Jason Crabb Starts Country Career as Veteran Newcomer
Though Jason Crabb's name might be new to fans hearing his current single, 'Somebody Like Me,' on country radio, the Grammy-nominated artist is anything but a novice when it comes to delivering great music.
Jason made his solo debut last summer with a self-titled album on Spring Hill Music, earning rave reviews from both the country music industry and the gospel community where the soulful young singer has deep roots. For many years Jason performed with his siblings as the Crabb Family, becoming one of the hottest acts in gospel music, earning 10 Dove Awards and performing everywhere from the Grand Ole Opry to Carnegie Hall.
When the siblings decided to pursue different opportunities in music and ministry, Jason moved forward with a solo album that has expanded his musical reach into the country arena. "It's an exciting day. I've always kind of wanted to do this," says Jason, who has been visiting country radio stations and opening for country artists such as Steve Azar, Blaine Larsen and others.
"We just shot a concept video for 'Somebody Like Me' and are going to be getting that out to all the outlets," Jason tells The Boot. The clip features Alex Harvey in a prominent role.
"It was really neat for him to be a part of it and we're going to get together and maybe write a tune or two for the next record. We'll see what happens," Jason says of the veteran singer/songwriter whose credits include the Tanya Tucker classic 'Delta Dawn.'
In recording his first solo album, Jason says he was mindful of crafting a project that his longtime gospel fans would appreciate, yet would also incorporate the country sounds he'd loved since his Kentucky childhood.
"I would sing every one of them in church Sunday morning and I would sing every song at the Grand Ole Opry," Jason says of the songs on the album. "So in that sense, I didn't have to create the record in a different way. That's the neat thing about gospel music and country music -- you can be you. You can share your life and share your heart and I found that program directors in radio, in both genres, appreciate that."
Apparently so do the folks at the Grammy Awards as Jason's album is nominated in the Best Southern/Country/Bluegrass Gospel Album category. He learned of his nomination on a Wednesday evening after he'd come home from church.
"I got a text on my phone that said 'Congratulations on the Grammy nod!' and I said, 'Well, that's a cold thing to say,'" Jason says with a laugh, recalling how he initially thought the text from a friend was just a prank. "So I said, 'Are you sure?' and he said, 'Yeah, it just posted.' So I clicked on it and sure as the world, it was there! I started calling everybody that I knew. I just couldn't believe it. I was so blown away!"
Jason has been equally humbled by the reception he's been getting from country radio programmers and country fans. "Wow, it's been really neat," he says. "We've been doing radio tours and it's just been absolutely wonderful getting to know these people out on the road. It's just really neat how all of this is really turning out -- very, very mind blowing to me!"

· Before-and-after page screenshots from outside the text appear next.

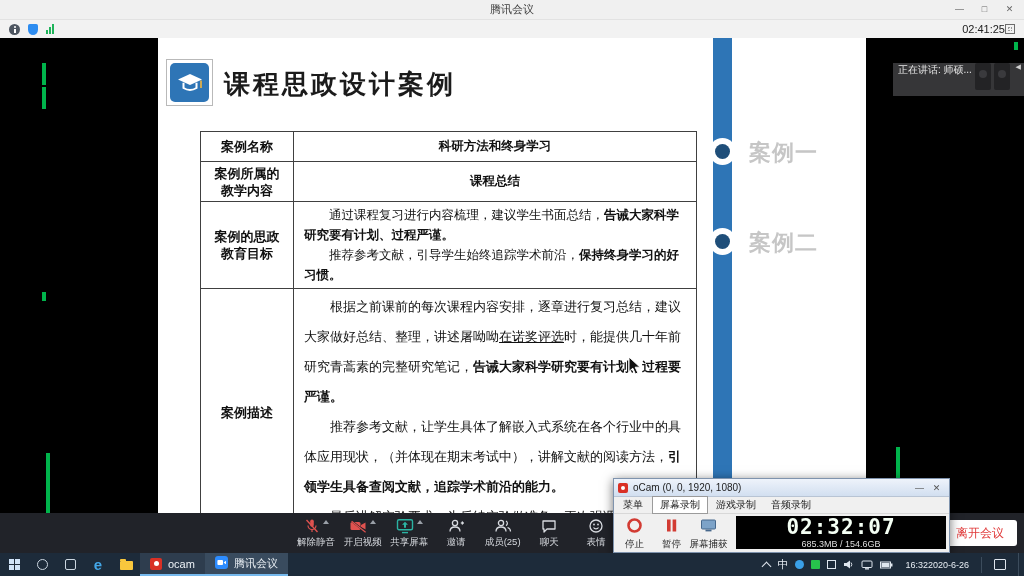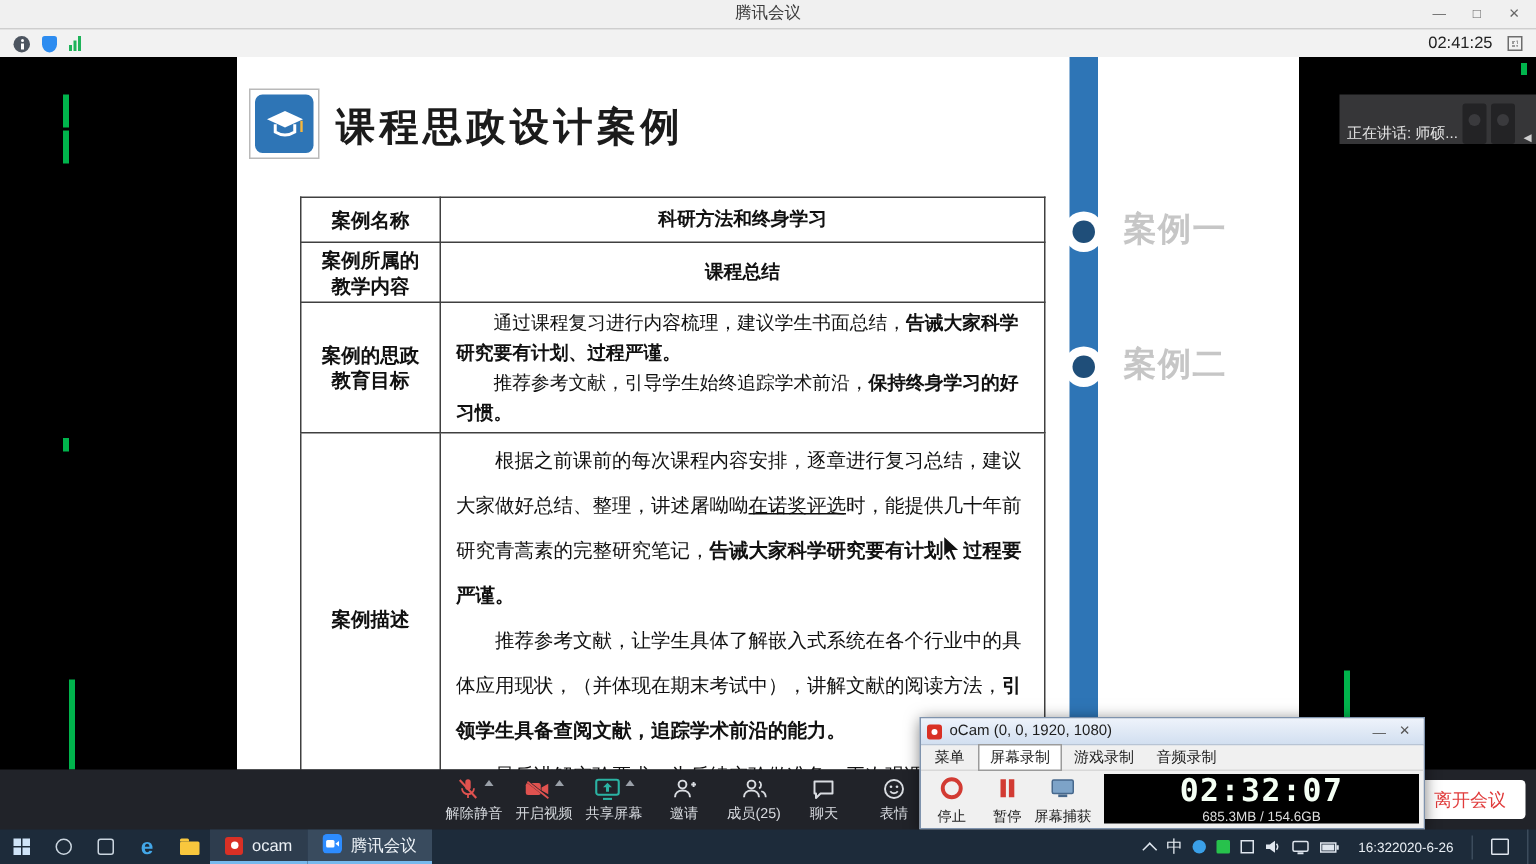--- a/index.html
+++ b/index.html
@@ -18,21 +18,21 @@
   .sh-left{display:flex;align-items:center;gap:8px;padding-left:9px;}
   .info-icon{position:relative;width:11px;height:11px;border-radius:50%;background:#4d5560;}
   .info-icon::before{content:"";position:absolute;top:2px;left:4.5px;width:2px;height:2px;background:#fff;border-radius:50%;}
   .info-icon::after{content:"";position:absolute;top:5px;left:4.5px;width:2px;height:4px;background:#fff;}
   .shield-icon{width:10px;height:11px;background:#2d8cf0;border-radius:2px 2px 55% 55%;}
   .signal-icon{display:flex;align-items:flex-end;gap:1px;height:10px;}
   .signal-icon i{display:block;width:2px;background:#1fb35a;}
   .signal-icon i:nth-child(1){height:4px;}
   .signal-icon i:nth-child(2){height:7px;}
   .signal-icon i:nth-child(3){height:10px;}
-  .sh-right{margin-left:auto;display:flex;align-items:center;gap:10px;padding-right:9px;}
+  .sh-right{margin-left:auto;display:flex;align-items:center;padding-right:9px;}
   .timer{font-size:11px;color:#222;}
   .fs-icon{position:relative;width:10px;height:10px;border:1px solid #6d6d6d;}
   .fs-icon::after{content:"";position:absolute;inset:2px;border:1px dotted #9a9a9a;}
 
   
   .stage{position:absolute;top:38px;left:0;width:886px;height:475px;background:#000;z-index:1;}
   .gm{position:absolute;width:4px;background:#00b44c;}
 
   .slide{position:absolute;left:158px;top:0;width:708px;height:475px;background:#fff;}
 
@@ -50,30 +50,30 @@
   tr.r3 td{height:85px;}
   tr.r4 td{height:225px;}
   .valc{text-align:center;font-weight:700;font-size:13.5px;}
   td.val p{margin:0;text-indent:2em;}
   tr.r3 td.val p{line-height:20px;font-size:12.5px;}
   tr.r4 td.val p{line-height:30px;font-size:13px;}
   .b{font-weight:700;}
   .u{text-decoration:underline;}
 
   .nav-bar{position:absolute;left:555px;top:0;width:19px;height:475px;background:#2e75b6;}
-  .nav-item{position:absolute;left:551px;display:flex;align-items:flex-end;gap:13px;cursor:default;}
+  .nav-item{position:absolute;left:551px;display:flex;align-items:flex-start;gap:13px;cursor:default;}
   .nav-dot{width:27px;height:27px;background:#fff;border-radius:50%;display:flex;align-items:center;justify-content:center;}
   .nav-dot i{width:15px;height:15px;background:#1f4e79;border-radius:50%;}
   .nav-label{font-size:22px;font-weight:700;color:#c6c6c6;letter-spacing:1px;white-space:nowrap;}
   .nav-item.active .nav-label{color:#141414;}
 
   .cursor{position:absolute;left:470px;top:318px;}
 
   
-  .speaking{position:absolute;left:893px;top:25px;width:131px;height:33px;background:rgba(56,56,58,.96);display:flex;align-items:flex-end;gap:3px;z-index:5;}
+  .speaking{position:absolute;left:893px;top:25px;width:131px;height:33px;background:rgba(56,56,58,.96);display:flex;align-items:flex-start;gap:3px;z-index:5;}
   .sp-label{font-size:10px;color:#e6e6e6;padding-left:5px;white-space:nowrap;}
   .sp-thumb{width:16px;height:27px;background:#232325;border-radius:2px;position:relative;}
   .sp-thumb::after{content:"";position:absolute;left:4px;top:7px;width:8px;height:8px;border-radius:50%;background:#3a3a3d;}
   .sp-collapse{margin-left:auto;color:#cfcfcf;font-size:7px;padding:0 3px;}
 
   
   .mtoolbar{position:absolute;top:513px;left:0;right:0;height:52px;background:#212329;z-index:20;}
   .tb-group{position:absolute;left:296px;top:0;width:320px;height:40px;display:flex;justify-content:space-between;align-items:center;}
   .tb-btn{display:flex;flex-direction:column;align-items:center;justify-content:center;min-width:40px;gap:2px;color:#d6d9de;font-size:9.5px;cursor:default;}
   .tb-ic-row{display:flex;align-items:flex-start;height:16px;}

Jason has long been known as one of gospel music's most powerful, passionate voices, but in analyzing his new-found country success, he modestly gives credit to the song. "I think that the message in that song just relates," he says. "There's a lot of hurting people out there that need someone to help them and I think as people we need to be the first ones there. It's a great message. It challenges us -- from the youngest to the oldest -- [to ask] what can I do to help others? Last night we were getting ready to go to sleep and my little girl prayed, 'God, please help all the homeless. Help them find a place to live and let them be good men.' She's six years old praying all this stuff. And I said, 'Good gracious! That's what life is all about, just trying to help those that are hurting!' This song challenges us to do that."